* [What needs to be done]: Looking at each line of the data below, tally those that contain the word "flex" and give only the total.

::: Information shown :::

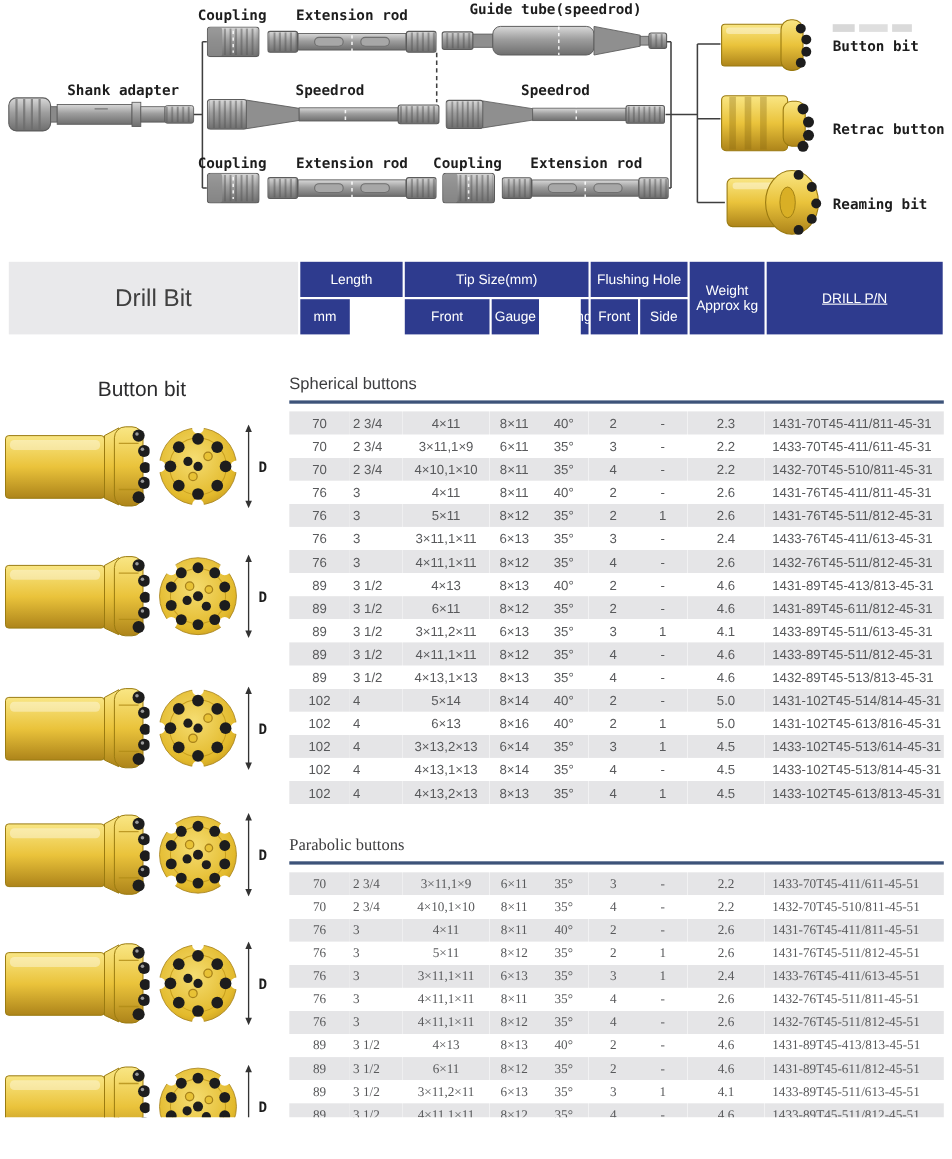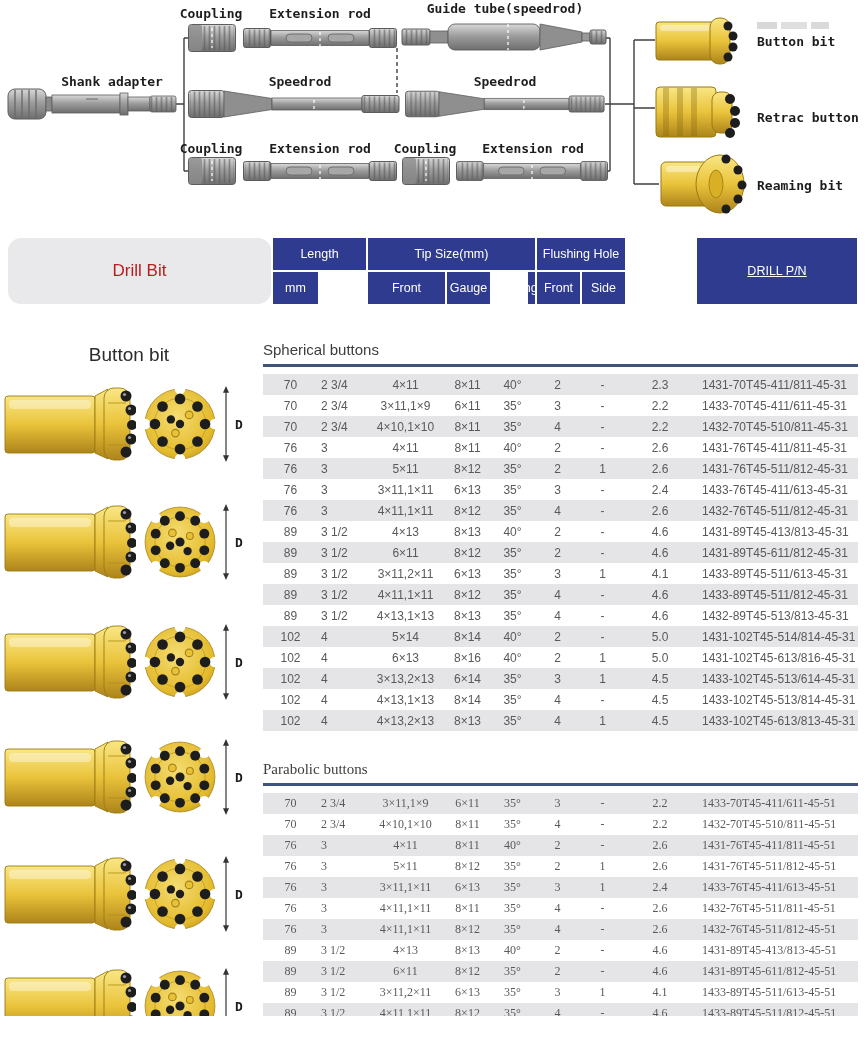--- a/index.html
+++ b/index.html
@@ -10,22 +10,22 @@
   .page{position:relative;width:865px;height:1016px;background:#fff;overflow:hidden;
         font-family:"Liberation Sans",sans-serif;}
   svg text{font-family:"DejaVu Sans Mono",monospace;font-weight:bold;fill:#1d1d1d;}
 
   
   .header-table{position:absolute;left:8px;top:238px;width:849px;height:66px;
     display:grid;grid-template-columns:263px 45px 46px 77px 43px 43px 43px 43px 68px 1fr;
     grid-template-rows:32px 32px;gap:2px;}
   .bcell{background:var(--blue);color:#fff;display:flex;align-items:center;justify-content:center;
     font-size:12.5px;text-align:center;line-height:1.15;}
-  .hc-drill{grid-column:1;grid-row:1 / span 2;background:var(--cellgray);color:#b91c1c;
-    display:flex;align-items:center;justify-content:center;font-size:17px;border-radius:13px;}
+  .hc-drill{grid-column:1;grid-row:1 / span 2;background:var(--cellgray);color:#404040;
+    display:flex;align-items:center;justify-content:center;font-size:22px;}
   .hc-length{grid-column:2 / span 2;grid-row:1;}
   .hc-mm{grid-column:2;grid-row:2;} .hc-inch{grid-column:3;grid-row:2;margin-left:48px;}
   .hc-tip{grid-column:4 / span 3;grid-row:1;}
   .hc-front{grid-column:4;grid-row:2;} .hc-gauge{grid-column:5;grid-row:2;} .hc-angle{grid-column:6;grid-row:2;margin-left:36px;}
   .hc-flush{grid-column:7 / span 2;grid-row:1;}
   .hc-flf{grid-column:7;grid-row:2;} .hc-fls{grid-column:8;grid-row:2;}
   .hc-weight{grid-column:9;grid-row:1 / span 2;}
   .hc-pn{grid-column:10;grid-row:1 / span 2;text-decoration:underline;}
 
   
@@ -280,20 +280,21 @@
     <div class="bcell hc-length">Length</div>
     <div class="bcell hc-mm">mm</div>
     <div class="bcell hc-inch">inch</div>
     <div class="bcell hc-tip">Tip Size(mm)</div>
     <div class="bcell hc-front">Front</div>
     <div class="bcell hc-gauge">Gauge</div>
     <div class="bcell hc-angle">Angle</div>
     <div class="bcell hc-flush">Flushing Hole</div>
     <div class="bcell hc-flf">Front</div>
     <div class="bcell hc-fls">Side</div>
+    <div class="bcell hc-weight">Weight Approx kg</div>
     <div class="bcell hc-pn">DRILL P/N</div>
   </div>
 
   
   <div class="left-col">
     <div class="bit-title">Button bit</div>
 
     <svg class="bit-pair" style="top:40px" viewBox="0 0 250 88">
       <use href="#bit-side" x="2" y="7" width="132" height="74"></use>
       <use href="#bit-face-a" x="140" y="6" width="76" height="76"></use>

:::

* [Output of the task]: 3